Nonprofit Characteristics Foundations Seek Before Making Grants
Foundations also look to see that nonprofits are incorporated and have their IRS 501(c)(3) tax-exempt status, that their programs and services are headed by a strong executive director, and that operational concerns — finances, employee benefits, etc. — are accounted for. Herbert suggested looking into joining state associations for health benefits and more, offering the National Council of Nonprofits as a resource to find the appropriate state associations for your organization.

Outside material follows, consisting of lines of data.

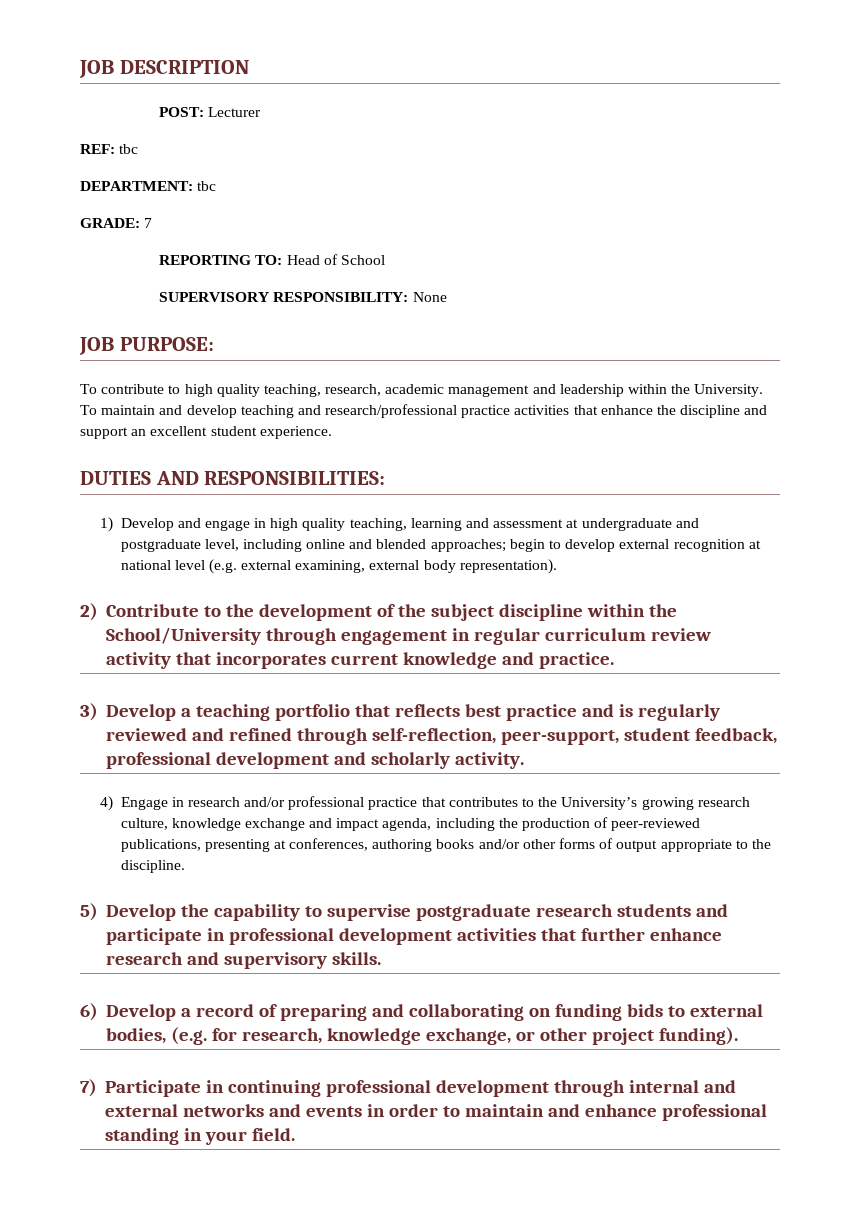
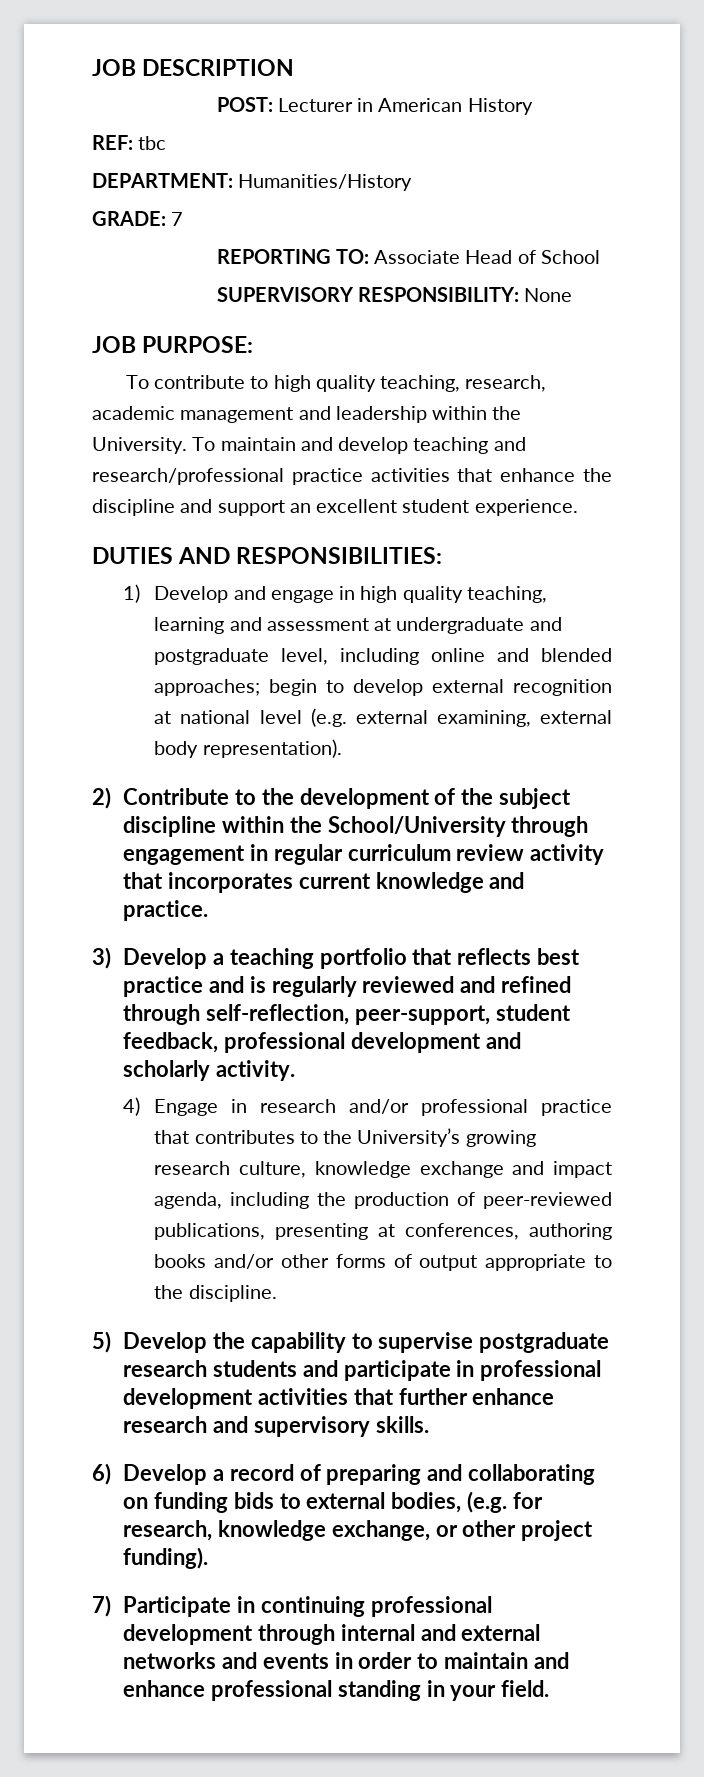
- POST: Lecturer
+ POST: Lecturer in American History
- DEPARTMENT: tbc
+ DEPARTMENT: Humanities/History
- REPORTING TO: Head of School
+ REPORTING TO: Associate Head of School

It’s vital to diversity your funding sources, Herbert said. Possible funding sources include:
- Government/public funding.
- Earn income (membership dues, product/service fees) — “It’s a misconception in our sector that nonprofit means you can’t earn any profit,” Herbert said. “That’s actually not true. You can earn money, charge for services; however all the money has to be put right back into the mission. You can charge people on a sliding scale to come to an interview prep workshop, rent out space to other organizations, sell products. There are many ways to generate income. Set yourself up with a membership program — though that can be troublesome because there must be benefits for being a member.
- Private giving — institutional philanthropy (foundations/corporations) and individual gifts (donors/bequests).
- Fundraising events.
The best way for fundraisers stand out to foundations and other grantmakers is to ensure their organizations have as many of these characteristics as possible before applying for any grants.